How to Stream n Bytes to a File

Been struggling with this for several days. I'm wanting to stream at most n bytes to a file from the HTTP body and return an error if the user sends more than the negotiated size. A stub of what I have so far assuming a 10MB limit:

pub async fn handle_chunk_upload(
    ...
    body: Body,
) -> Response {
    ...
    let body_with_io_error = body
        .into_data_stream()
        .take(10_000_001) // <- was expecting this to limit the size, but it limits # of items.
        .map_err(io::Error::other);
    let mut body_reader = pin!(StreamReader::new(body_with_io_error));

    let bytes_written = tokio::io::copy(&mut body_reader, &mut file)
        .await
        .expect("couldn't copy bytes");

    if bytes_written > 10_000_000 {
        remove_file(full_path)
             .await
             .expect("could not delete oversized file");

        return resp
            .fail("bytes received exceeded negotiated size")
            .status_code(StatusCode::BAD_REQUEST)
            .into_response();   
    }
    ...
...

I'd like to be able to do this from within the request scope so I can programmatically set this limit, do validation, and send back the appropriate error message.

Thanks in advance!

Take a look at axum::body::to_bytes as well as StreamBodyAsOptions.

One of them should do the trick.

I looked at axum::body::to_bytes before but I wanted to not buffer the entire body into memory.

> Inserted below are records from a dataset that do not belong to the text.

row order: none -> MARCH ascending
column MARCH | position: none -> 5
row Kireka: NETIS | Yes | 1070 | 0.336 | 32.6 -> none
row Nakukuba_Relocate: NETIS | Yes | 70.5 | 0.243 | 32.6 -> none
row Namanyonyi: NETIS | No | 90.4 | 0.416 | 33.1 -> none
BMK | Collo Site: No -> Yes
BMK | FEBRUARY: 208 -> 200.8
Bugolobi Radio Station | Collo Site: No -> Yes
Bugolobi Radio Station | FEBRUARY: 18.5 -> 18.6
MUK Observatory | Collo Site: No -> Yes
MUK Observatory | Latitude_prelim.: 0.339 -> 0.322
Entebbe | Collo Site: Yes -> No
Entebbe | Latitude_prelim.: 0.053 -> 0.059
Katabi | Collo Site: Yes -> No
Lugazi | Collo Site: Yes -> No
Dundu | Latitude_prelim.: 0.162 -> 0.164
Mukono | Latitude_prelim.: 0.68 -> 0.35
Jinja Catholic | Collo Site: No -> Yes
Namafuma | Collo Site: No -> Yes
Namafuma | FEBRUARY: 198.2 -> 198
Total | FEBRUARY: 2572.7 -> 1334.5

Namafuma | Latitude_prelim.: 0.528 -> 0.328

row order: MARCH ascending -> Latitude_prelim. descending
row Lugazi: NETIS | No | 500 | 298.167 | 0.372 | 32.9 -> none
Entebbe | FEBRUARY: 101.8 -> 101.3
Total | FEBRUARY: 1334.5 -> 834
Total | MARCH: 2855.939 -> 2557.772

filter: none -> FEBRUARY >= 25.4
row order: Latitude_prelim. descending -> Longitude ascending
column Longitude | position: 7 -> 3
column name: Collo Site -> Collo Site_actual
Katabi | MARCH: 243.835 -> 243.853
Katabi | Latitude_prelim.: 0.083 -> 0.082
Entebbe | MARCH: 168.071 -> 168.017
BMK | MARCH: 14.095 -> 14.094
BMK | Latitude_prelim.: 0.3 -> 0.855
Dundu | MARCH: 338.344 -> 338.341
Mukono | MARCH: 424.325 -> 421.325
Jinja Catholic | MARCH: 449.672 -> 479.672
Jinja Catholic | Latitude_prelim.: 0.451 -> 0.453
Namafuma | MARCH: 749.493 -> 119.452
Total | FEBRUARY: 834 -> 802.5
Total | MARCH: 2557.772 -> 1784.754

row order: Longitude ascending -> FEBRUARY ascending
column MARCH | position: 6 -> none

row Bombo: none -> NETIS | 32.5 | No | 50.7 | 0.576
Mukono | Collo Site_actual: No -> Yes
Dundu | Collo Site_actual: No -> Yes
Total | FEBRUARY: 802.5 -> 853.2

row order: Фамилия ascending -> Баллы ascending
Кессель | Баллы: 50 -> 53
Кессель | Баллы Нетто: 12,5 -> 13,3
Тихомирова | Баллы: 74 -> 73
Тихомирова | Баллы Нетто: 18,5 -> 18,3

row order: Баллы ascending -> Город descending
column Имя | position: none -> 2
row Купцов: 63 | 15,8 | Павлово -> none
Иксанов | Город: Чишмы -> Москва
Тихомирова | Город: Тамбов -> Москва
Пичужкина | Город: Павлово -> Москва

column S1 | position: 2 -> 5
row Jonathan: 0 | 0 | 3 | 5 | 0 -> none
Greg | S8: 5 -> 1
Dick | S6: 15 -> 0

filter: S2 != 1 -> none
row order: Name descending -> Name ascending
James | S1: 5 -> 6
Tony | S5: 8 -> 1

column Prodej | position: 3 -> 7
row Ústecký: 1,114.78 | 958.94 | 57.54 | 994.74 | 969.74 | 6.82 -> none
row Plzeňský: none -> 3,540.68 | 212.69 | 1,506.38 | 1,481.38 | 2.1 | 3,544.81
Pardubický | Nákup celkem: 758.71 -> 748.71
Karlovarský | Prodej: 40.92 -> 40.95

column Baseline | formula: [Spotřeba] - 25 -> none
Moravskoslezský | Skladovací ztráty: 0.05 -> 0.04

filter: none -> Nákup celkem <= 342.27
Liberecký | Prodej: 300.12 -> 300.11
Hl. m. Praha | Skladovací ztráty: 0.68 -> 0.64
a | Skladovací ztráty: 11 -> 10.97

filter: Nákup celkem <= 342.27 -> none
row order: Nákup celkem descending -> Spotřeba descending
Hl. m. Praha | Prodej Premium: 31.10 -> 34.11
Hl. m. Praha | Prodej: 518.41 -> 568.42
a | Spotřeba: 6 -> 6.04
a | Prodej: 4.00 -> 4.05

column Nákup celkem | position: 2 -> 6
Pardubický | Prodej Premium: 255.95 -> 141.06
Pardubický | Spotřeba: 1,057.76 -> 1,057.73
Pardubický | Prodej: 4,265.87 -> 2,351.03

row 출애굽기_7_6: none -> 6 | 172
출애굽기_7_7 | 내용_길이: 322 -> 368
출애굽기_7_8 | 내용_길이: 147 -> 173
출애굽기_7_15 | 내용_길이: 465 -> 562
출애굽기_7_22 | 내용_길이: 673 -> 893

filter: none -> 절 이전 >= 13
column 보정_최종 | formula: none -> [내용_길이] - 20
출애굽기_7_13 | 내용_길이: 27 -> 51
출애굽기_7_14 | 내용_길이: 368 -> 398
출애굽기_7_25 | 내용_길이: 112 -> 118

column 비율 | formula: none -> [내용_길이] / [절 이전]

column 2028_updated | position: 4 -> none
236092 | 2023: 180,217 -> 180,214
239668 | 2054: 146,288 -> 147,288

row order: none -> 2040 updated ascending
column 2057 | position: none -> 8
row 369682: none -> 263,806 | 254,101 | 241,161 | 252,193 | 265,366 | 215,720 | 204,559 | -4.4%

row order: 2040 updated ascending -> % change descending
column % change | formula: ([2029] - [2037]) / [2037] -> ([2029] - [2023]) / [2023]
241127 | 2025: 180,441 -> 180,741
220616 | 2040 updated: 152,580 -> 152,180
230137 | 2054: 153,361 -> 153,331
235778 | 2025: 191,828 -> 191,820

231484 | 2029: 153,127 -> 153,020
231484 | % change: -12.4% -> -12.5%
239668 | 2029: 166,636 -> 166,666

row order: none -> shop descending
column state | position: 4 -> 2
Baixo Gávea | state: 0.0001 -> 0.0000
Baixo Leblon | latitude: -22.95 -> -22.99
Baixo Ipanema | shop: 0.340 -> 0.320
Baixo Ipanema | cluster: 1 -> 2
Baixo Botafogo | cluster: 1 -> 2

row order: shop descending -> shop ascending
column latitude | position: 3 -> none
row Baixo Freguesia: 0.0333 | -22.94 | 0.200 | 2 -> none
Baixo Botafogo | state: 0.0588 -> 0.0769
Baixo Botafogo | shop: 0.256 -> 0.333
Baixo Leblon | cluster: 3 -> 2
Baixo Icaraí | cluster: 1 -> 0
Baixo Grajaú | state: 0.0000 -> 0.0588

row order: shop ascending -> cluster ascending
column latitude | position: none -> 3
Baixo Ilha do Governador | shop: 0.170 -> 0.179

I'll take a look at StreamBodyAsOptions. Thanks!

So it turns out that the stream reader's take method does support limiting by bytes:

let body_with_io_error = body
    .into_data_stream()
    .map_err(io::Error::other);

let mut body_reader = pin!(
    StreamReader::new(body_with_io_error)
    .take(10_000_001) // <- this works for limiting on bytes
);

A question and a problem:
Q: Do I need to pin this? Am I getting any performance or safety out of pinning, here?

P: My HTTP testing client hangs when I send a larger file. The stdout looks like the axum server isn't hanged up and has send the response to the client. I'm assuming that I need to either flush the body stream or explicitly terminate the TCP connection to unstuck the client. How should I proceed here?